Open leahneukirchen opened 2 years ago

leahneukirchen commented 2 years ago

I didn't see any way to interrupt evaluation from the console, would it be possible to detect a BREAK on the serial line and throw and exception or something? It would simplify interactive usage, for now I had to reset on every infinite loop.

tabemann commented 2 years ago

I have thought of implementing this very feature that you suggest, but from some thought I have come to the conclusion that it has too much complexity and is hard to do safely if the goal is to return control to the REPL (what happens if you break during an operation on a lock or a channel?), especially since it would have to be done within an interrupt handler with any potential number of nested interrupts.

An alternative might be to trap a character in an interrupt handler and use it to signal a reboot. However, this would be the same as the manual reset you refer to, except it would be via serial, and it would not work if the MCU has crashed anyways.
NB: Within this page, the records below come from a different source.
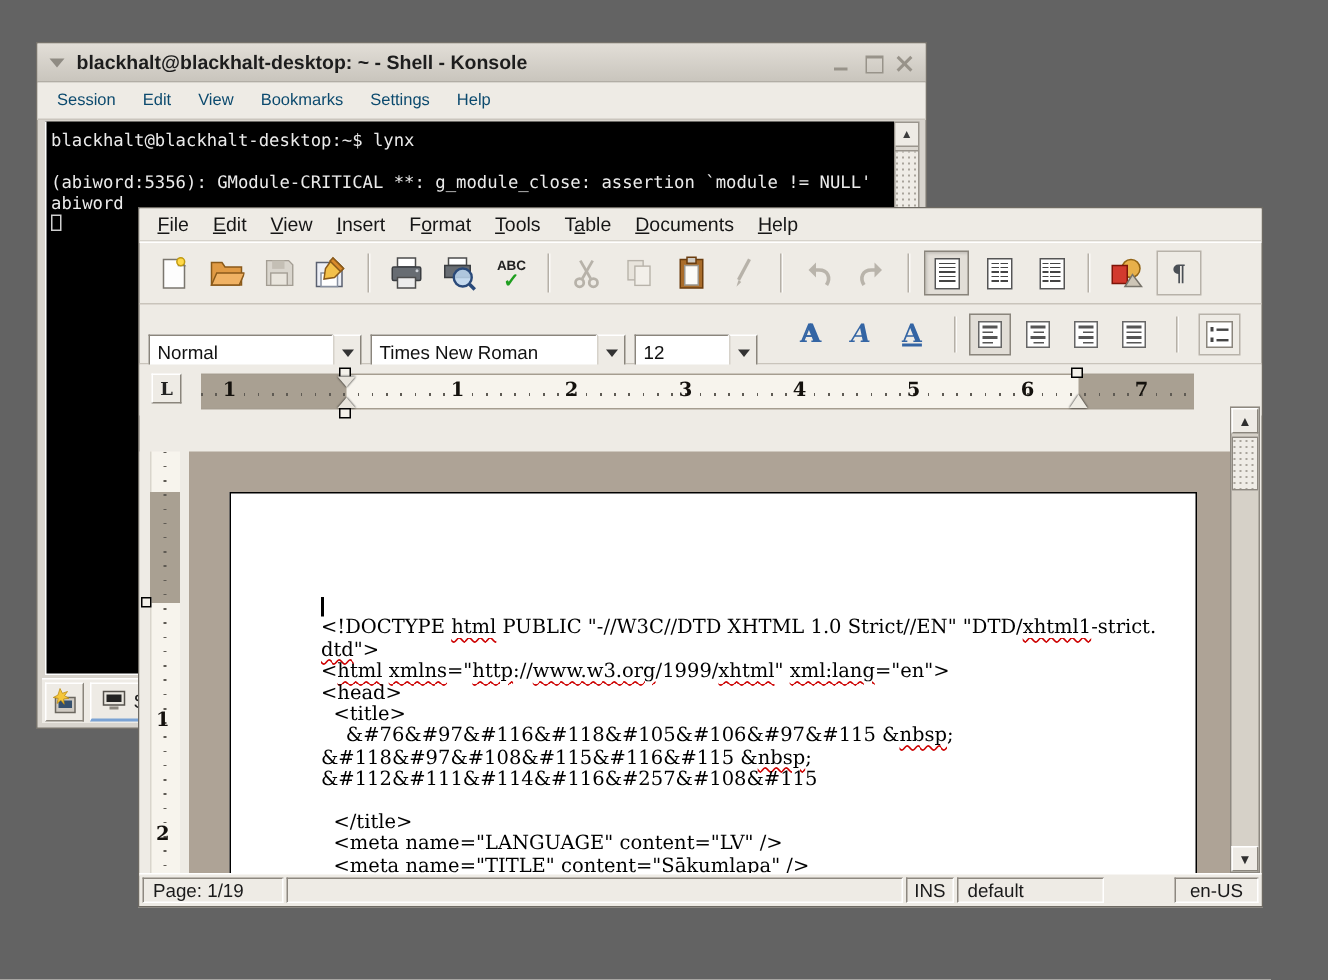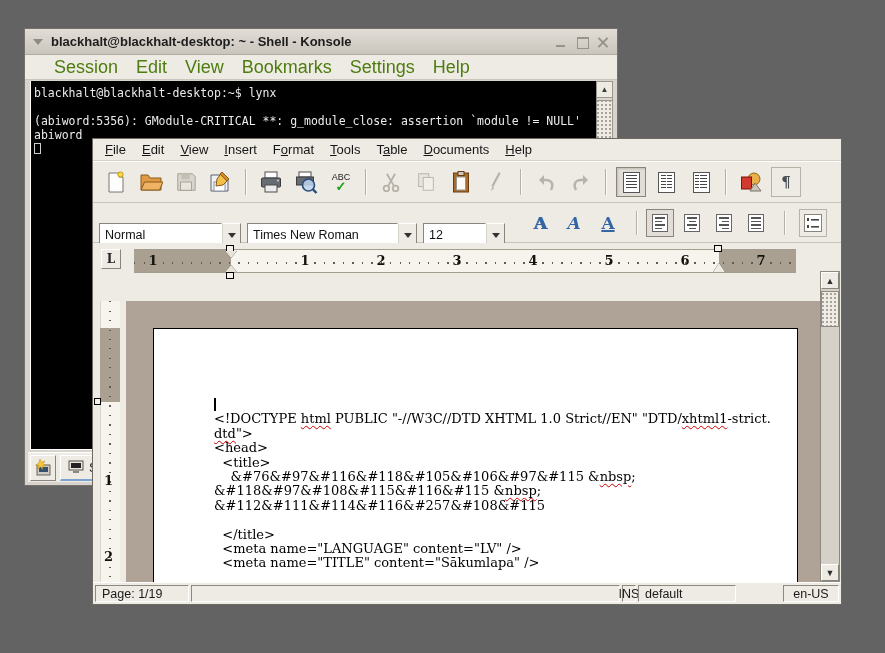"Session" .k-menubar { color: #4d7c0f -> #0c4a6e; font-size: 18px -> 11px; padding: 0 20px -> 0 4px }
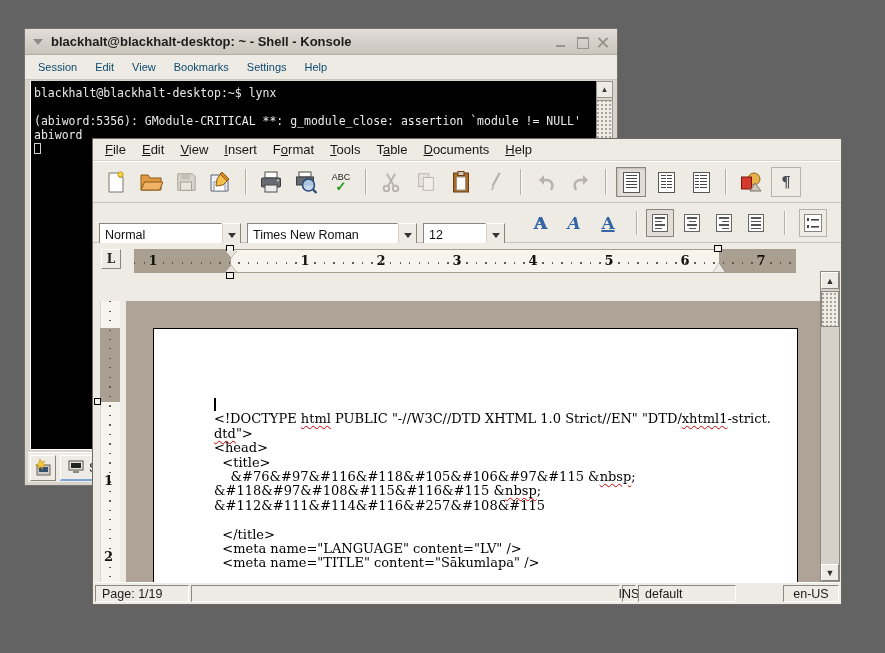"ABC" .spell .abc { font-weight: normal -> bold }
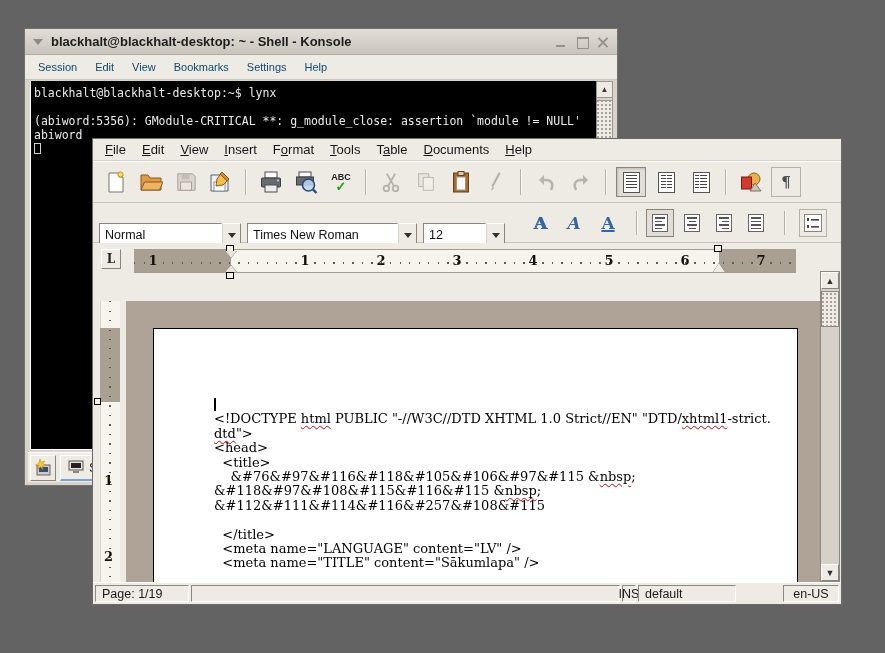"<html" div.dline { html: none -> <div><span>&lt;</span><span>html</span><span> </span><span>xmlns</span><span>="</span><span>http</span><span>://</span><span>www.w3.org</span><span>/1999/</span><span>xhtml</span><span>" </span><span>xml:lang</span><span>="en"&gt;</span></div> }
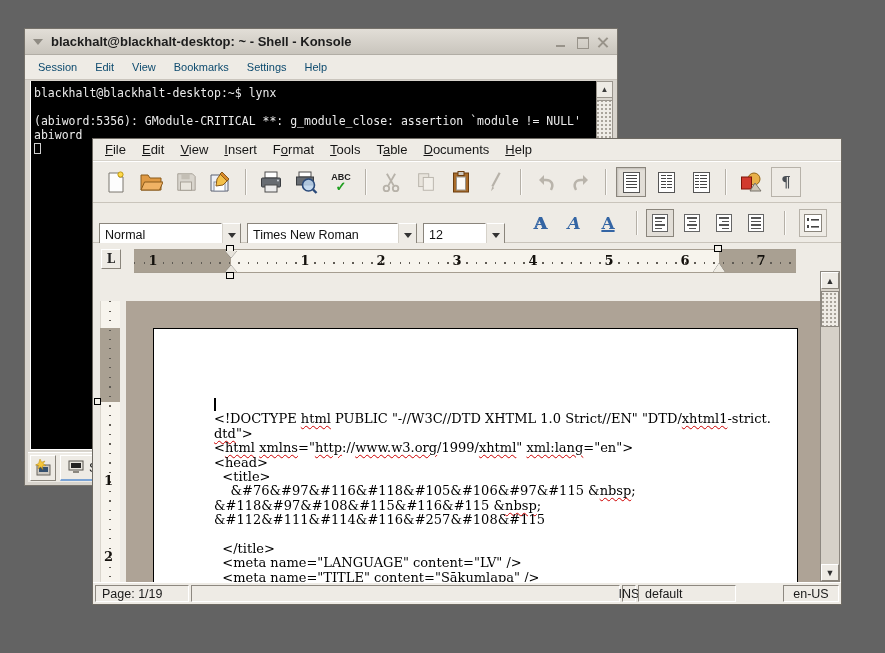"INS" div.panel { width: 14px -> 32px }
However, if you are using swdcom, ctrl-C for rebooting is not only baked into it but works even if the MCU has crashed since it uses ST-Link to do the rebooting; swdcom does not support the Raspberry Pi Pico though.

Of course, some terminals used with embedded Forth, such as e4thcom or my own zeptocom.js, do not allow the user to send arbitrary characters such as ctrl-C to the target. Also, if you dedicated a particular character to break it would deny use of that character by applications running within zeptoforth.

If you are running code that may run infinitely, I would suggest running it in a separate task from the main REPL task. Take the following:

task import
: test ( -- ) 0 [: begin put-your-code-here again ;] 320 128 512 spawn run ;

test when run will run put-your-code-here in an infinite loop, while still retaining a usable REPL. If you want to stop the task, one would reboot the MCU with reboot. If you want to be able to arbitrarily start and stop the task, you can do something like:

task import
variable my-task
: test ( -- ) 0 [: begin put-your-code-here again ;] 320 128 512 spawn my-task ! ;

Here you can then execute my-task @ run to start the task and my-task @ stop to stop the task, any number of times.